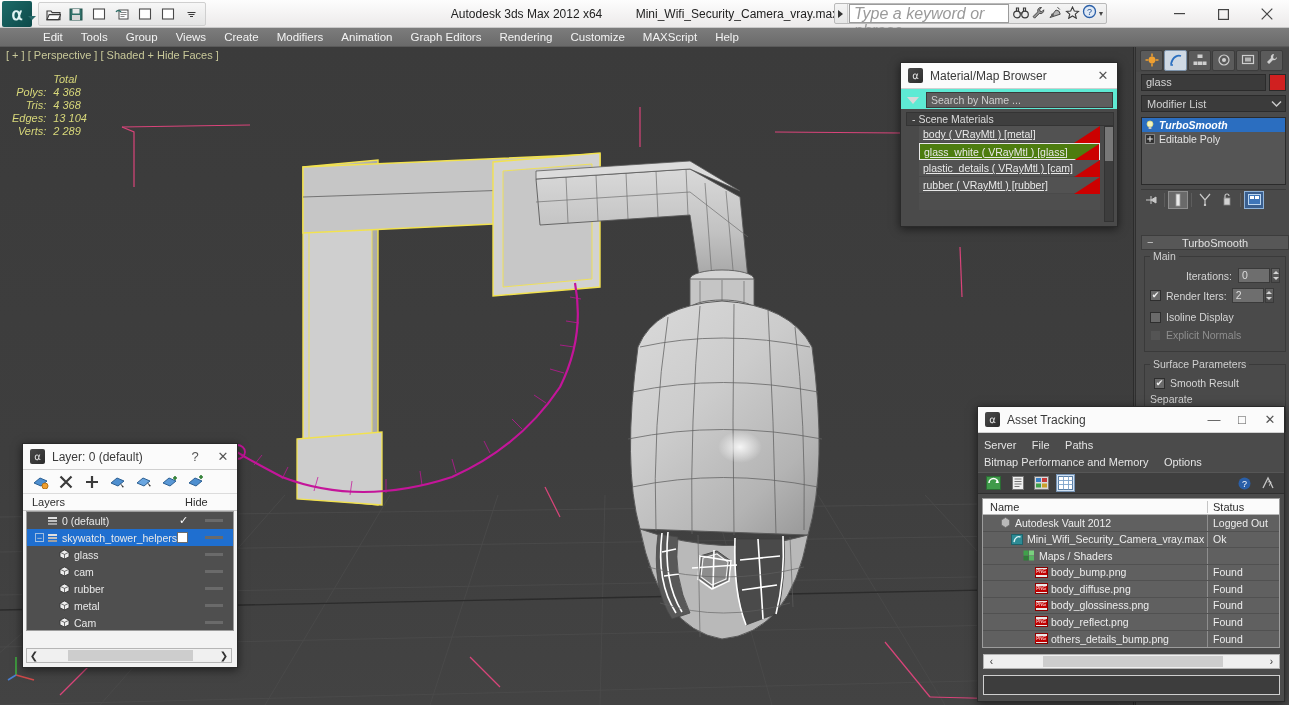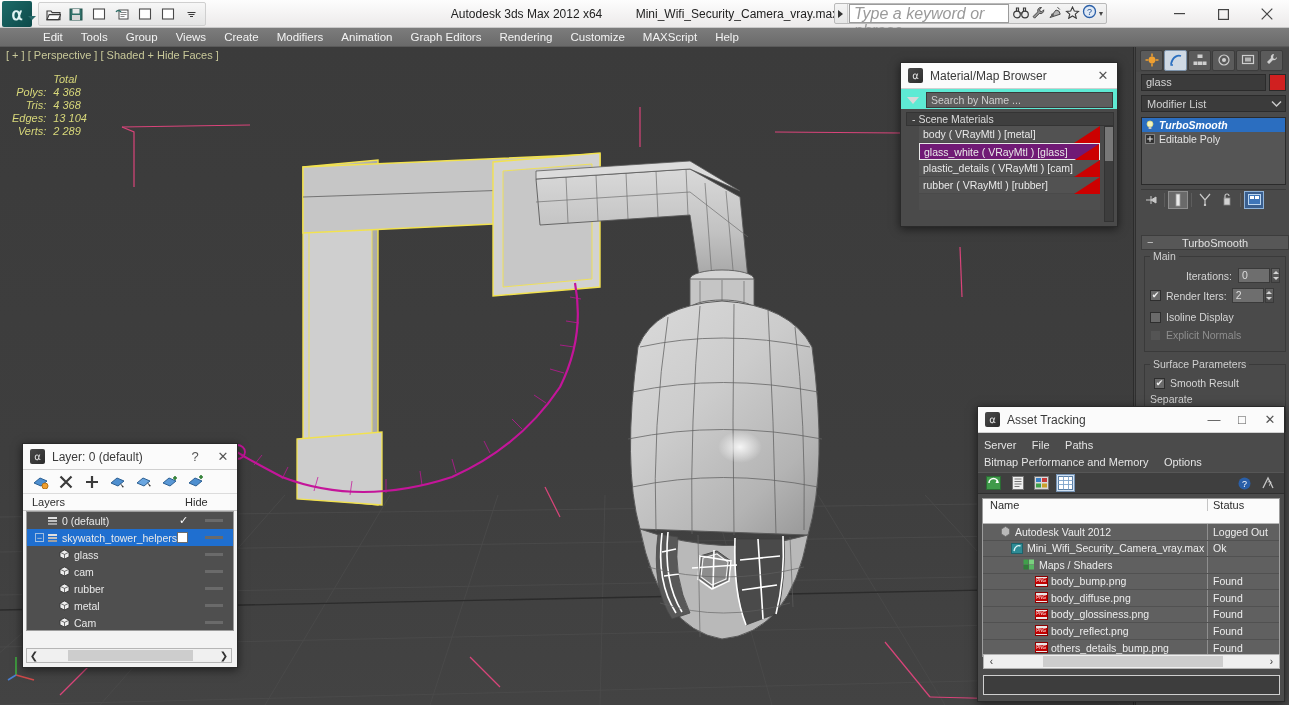--- a/index.html
+++ b/index.html
@@ -271,7 +271,7 @@
     margin-left: 13px; width: 181px;
     background: #525252; border-bottom: 1px solid #4a4a4a;
   }
-  .mat-row .mname { font-size: 10.5px; color: #e8e8e8; padding-left: 4px; z-index: 2; }
+  .mat-row .mname { font-size: 10.5px; color: #e8e8e8; padding-left: 4px; z-index: 2; text-decoration: underline; }
   .mat-row .redtri {
     position: absolute; right: 0; top: 0; width: 0; height: 0;
     border-left: 26px solid transparent; border-bottom: 17px solid #cc0000;

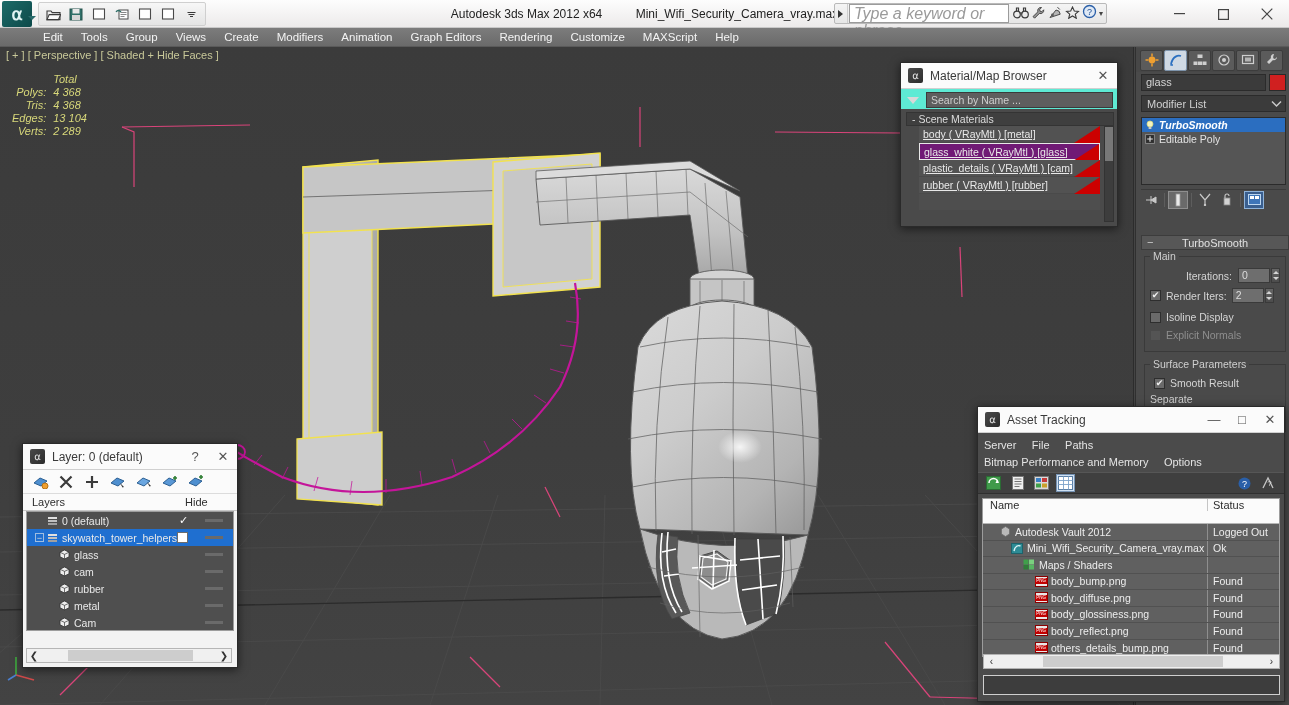--- a/index.html
+++ b/index.html
@@ -276,7 +276,7 @@
     position: absolute; right: 0; top: 0; width: 0; height: 0;
     border-left: 26px solid transparent; border-bottom: 17px solid #cc0000;
   }
-  .mat-row.sel { border: 1px solid #e8e8e8; background: #701a75; height: 17px; }
+  .mat-row.sel { border: 1px solid #e8e8e8; background: #4d7c0f; height: 17px; }
   .mmb-scroll {
     position: absolute; right: 0; top: 14px; width: 10px; height: 96px;
     background: #3d3d3d; border: 1px solid #333;

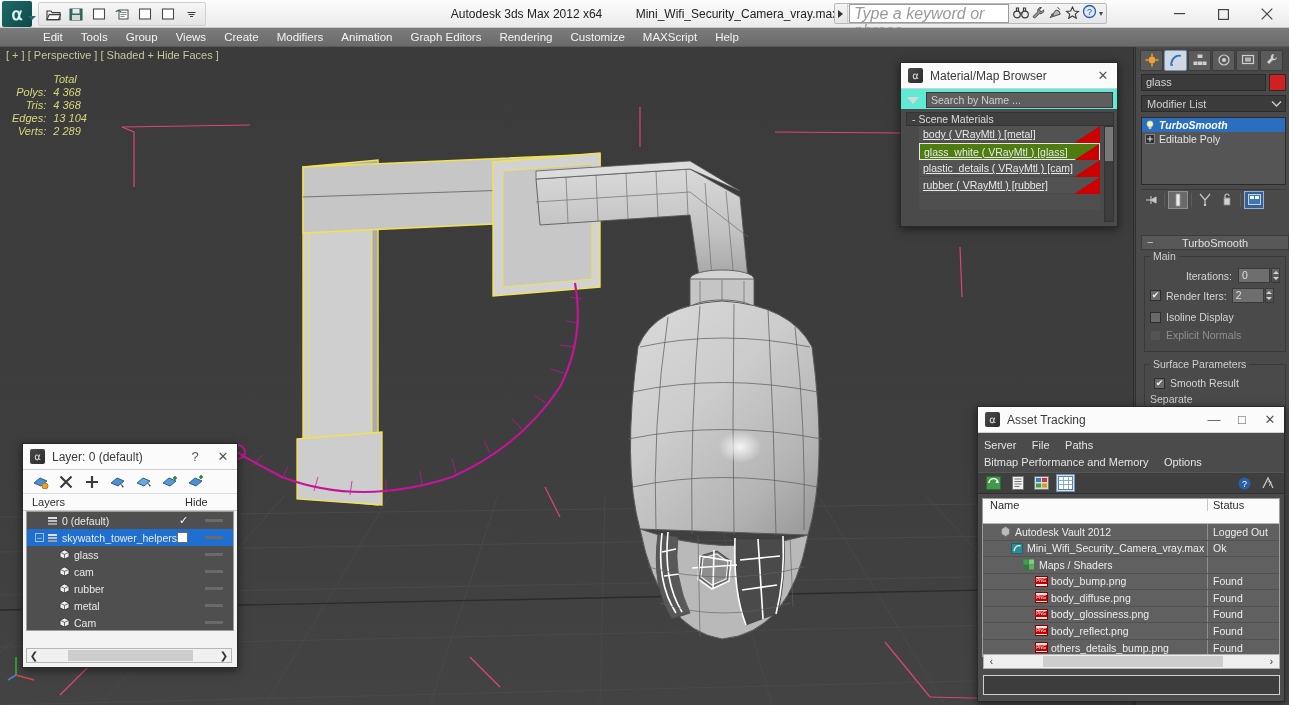--- a/index.html
+++ b/index.html
@@ -325,7 +325,7 @@
            border: 1px solid transparent; }
   .aw-tb.active { background: #cfe0f2; border-color: #7794b4; }
   .aw-table { background: #606060; margin: 4px 4px 0 4px; border: 1px solid #9c9c9c;}
-  .aw-hdr { height: 25px; background: #fbfbfb; display: flex; align-items: flex-start;
+  .aw-hdr { height: 16px; background: #fbfbfb; display: flex; align-items: center;
             font-size: 11px; color: #2d2d2d; border-bottom: 1px solid #b5b5b5; }
   .aw-hdr .c1 { flex: 1; padding-left: 7px; border-right: 1px solid #c5c5c5; }
   .aw-hdr .c2 { width: 71px; padding-left: 5px; }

━━━━

**WORK TO COMPLETE**
Give again, word for word, every line from the top of the data above to the line holding "font-size: 11px; color: #2d2d2d;", inclusive, with the pictures left out.

**OUTPUT FOR THIS TASK**
--- a/index.html
+++ b/index.html
@@ -271,7 +271,7 @@
     margin-left: 13px; width: 181px;
     background: #525252; border-bottom: 1px solid #4a4a4a;
   }
-  .mat-row .mname { font-size: 10.5px; color: #e8e8e8; padding-left: 4px; z-index: 2; }
+  .mat-row .mname { font-size: 10.5px; color: #e8e8e8; padding-left: 4px; z-index: 2; text-decoration: underline; }
   .mat-row .redtri {
     position: absolute; right: 0; top: 0; width: 0; height: 0;
     border-left: 26px solid transparent; border-bottom: 17px solid #cc0000;

--- a/index.html
+++ b/index.html
@@ -276,7 +276,7 @@
     position: absolute; right: 0; top: 0; width: 0; height: 0;
     border-left: 26px solid transparent; border-bottom: 17px solid #cc0000;
   }
-  .mat-row.sel { border: 1px solid #e8e8e8; background: #701a75; height: 17px; }
+  .mat-row.sel { border: 1px solid #e8e8e8; background: #4d7c0f; height: 17px; }
   .mmb-scroll {
     position: absolute; right: 0; top: 14px; width: 10px; height: 96px;
     background: #3d3d3d; border: 1px solid #333;

--- a/index.html
+++ b/index.html
@@ -325,7 +325,7 @@
            border: 1px solid transparent; }
   .aw-tb.active { background: #cfe0f2; border-color: #7794b4; }
   .aw-table { background: #606060; margin: 4px 4px 0 4px; border: 1px solid #9c9c9c;}
-  .aw-hdr { height: 25px; background: #fbfbfb; display: flex; align-items: flex-start;
+  .aw-hdr { height: 16px; background: #fbfbfb; display: flex; align-items: center;
             font-size: 11px; color: #2d2d2d; border-bottom: 1px solid #b5b5b5; }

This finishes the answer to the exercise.